Drury Lane

From Wikipedia, the free encyclopedia

This article is about the street in London; Drury Lane is also the name of a well-known theatre on that street and of a fictional detective created by Ellery Queen writing as Barnaby Ross.
Oxfam shop on Drury Lane
Oxfam shop on Drury Lane
Drury Lane and surrounding streets
Drury Lane and surrounding streets

Drury Lane is a street in the Covent Garden area of London, running between Aldwych and High Holborn. The northern part is in the borough of Camden and the southern part in the City of Westminster.

It took its start from the west end of Wych Street, redeveloped in the later nineteenth century as Aldwych. The lane led to the house built by Sir John Drury, Knight of the Garter in Queen Elizabeth's reign. Drury House, with a coachyard in front and a garden in back, was a scene of the intrigues that led to the ill-fated rebellion of the Queen's favourite, the Earl of Essex. In the seventeenth century it was the London house of the Earl of Craven, then a public house under the sign of his reputed mistress, the Queen of Bohemia, but by the eighteenth century Drury Lane had become one of the worst slums in London, dominated by prostitution[1] and gin palaces. The area was eventually cleared to make way for the developments of Kingsway and Aldwych.
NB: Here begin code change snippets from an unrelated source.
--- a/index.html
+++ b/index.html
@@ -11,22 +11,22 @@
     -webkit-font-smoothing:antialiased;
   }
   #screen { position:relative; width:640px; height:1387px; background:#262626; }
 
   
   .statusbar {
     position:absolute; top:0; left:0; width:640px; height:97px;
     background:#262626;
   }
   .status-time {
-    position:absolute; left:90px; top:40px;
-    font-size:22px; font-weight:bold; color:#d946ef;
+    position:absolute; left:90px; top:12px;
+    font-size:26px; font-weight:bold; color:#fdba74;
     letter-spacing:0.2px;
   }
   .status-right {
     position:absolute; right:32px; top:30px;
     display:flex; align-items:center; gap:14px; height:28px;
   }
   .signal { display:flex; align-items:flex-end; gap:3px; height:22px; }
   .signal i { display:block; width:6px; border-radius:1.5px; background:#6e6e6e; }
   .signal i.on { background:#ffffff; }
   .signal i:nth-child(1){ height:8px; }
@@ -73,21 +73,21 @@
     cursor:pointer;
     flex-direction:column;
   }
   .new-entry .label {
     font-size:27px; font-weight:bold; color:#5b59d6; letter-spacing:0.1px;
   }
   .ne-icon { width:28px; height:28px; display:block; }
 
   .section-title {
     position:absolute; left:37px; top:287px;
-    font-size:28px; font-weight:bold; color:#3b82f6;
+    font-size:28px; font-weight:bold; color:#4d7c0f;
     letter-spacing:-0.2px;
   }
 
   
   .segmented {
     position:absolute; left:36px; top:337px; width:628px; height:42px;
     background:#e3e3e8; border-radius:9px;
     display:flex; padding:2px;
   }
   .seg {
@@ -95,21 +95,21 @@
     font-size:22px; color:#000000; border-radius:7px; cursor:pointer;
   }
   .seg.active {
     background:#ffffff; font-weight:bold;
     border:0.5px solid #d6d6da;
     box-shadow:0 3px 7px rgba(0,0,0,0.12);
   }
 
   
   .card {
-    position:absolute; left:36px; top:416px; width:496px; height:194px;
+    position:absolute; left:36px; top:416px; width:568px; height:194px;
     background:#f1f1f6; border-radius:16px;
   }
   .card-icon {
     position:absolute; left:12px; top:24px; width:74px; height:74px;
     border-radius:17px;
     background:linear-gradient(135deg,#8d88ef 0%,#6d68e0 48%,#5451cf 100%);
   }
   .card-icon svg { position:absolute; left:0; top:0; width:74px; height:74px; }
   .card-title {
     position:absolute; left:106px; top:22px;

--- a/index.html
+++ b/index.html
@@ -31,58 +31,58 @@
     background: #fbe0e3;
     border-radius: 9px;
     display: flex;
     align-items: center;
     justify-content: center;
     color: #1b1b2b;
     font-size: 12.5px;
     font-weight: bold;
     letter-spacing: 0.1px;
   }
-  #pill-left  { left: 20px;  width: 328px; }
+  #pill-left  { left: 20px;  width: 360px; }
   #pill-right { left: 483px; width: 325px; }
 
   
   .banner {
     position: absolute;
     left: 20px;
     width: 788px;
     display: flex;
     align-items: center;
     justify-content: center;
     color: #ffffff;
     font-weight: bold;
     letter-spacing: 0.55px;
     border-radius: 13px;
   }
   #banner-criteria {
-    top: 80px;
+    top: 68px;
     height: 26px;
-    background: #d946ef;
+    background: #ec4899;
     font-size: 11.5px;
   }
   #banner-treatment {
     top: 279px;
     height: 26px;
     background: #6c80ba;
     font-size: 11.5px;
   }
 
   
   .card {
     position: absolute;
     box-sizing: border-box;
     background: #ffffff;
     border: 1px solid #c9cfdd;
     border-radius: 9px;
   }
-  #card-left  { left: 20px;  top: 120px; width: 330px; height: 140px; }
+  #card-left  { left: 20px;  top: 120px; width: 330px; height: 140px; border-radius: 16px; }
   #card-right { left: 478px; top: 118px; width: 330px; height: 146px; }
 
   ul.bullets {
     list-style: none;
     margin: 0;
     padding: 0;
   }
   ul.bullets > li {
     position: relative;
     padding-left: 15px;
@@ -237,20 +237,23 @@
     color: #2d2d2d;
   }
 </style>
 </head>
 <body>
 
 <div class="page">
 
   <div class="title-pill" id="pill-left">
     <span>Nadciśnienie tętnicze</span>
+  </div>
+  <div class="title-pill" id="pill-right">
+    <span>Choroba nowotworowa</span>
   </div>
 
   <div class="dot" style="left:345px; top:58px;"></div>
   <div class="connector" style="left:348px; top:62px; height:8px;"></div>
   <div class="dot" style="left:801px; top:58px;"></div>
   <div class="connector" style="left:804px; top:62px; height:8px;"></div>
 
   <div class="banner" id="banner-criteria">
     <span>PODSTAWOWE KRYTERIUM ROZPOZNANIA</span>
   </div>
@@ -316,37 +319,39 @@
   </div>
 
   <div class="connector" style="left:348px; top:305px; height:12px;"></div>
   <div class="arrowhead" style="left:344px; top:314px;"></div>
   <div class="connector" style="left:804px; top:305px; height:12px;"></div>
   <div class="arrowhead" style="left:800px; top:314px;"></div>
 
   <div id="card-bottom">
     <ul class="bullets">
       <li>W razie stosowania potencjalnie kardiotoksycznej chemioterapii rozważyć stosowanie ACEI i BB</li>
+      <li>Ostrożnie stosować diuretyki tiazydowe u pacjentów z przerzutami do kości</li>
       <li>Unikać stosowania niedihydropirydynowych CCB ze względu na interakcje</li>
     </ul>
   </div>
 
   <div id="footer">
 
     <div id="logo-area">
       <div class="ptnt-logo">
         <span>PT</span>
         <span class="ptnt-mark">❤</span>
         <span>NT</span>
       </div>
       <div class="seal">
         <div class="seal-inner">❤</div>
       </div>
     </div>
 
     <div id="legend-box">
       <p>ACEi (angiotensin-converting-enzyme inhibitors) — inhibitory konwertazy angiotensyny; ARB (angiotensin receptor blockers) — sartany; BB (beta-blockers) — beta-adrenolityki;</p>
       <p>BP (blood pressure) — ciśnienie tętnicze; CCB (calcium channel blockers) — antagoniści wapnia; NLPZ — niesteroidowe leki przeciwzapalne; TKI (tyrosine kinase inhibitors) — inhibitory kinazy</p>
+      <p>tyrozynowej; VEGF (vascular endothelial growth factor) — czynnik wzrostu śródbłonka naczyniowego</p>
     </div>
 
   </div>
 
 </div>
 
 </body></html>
The name of the street is often used to refer to the Theatre Royal, Drury Lane, which has in different incarnations been located in Drury Lane since the 17th century. Also in Drury Lane is the New London Theatre.

The street Drury Lane is also where The Muffin Man lives as mentioned in a popular children's song:

Do you know the Muffin Man?
The Muffin Man, the Muffin Man.
Do you know the Muffin Man?
He lives on Drury Lane.

  1. ^ Sir Richard Steele in The Tatler (No. 46) gives a picture of Drury Lane as a district divided into particular "ladyships," analogous to "lordships" in other places, "over which matrons of known ability preside."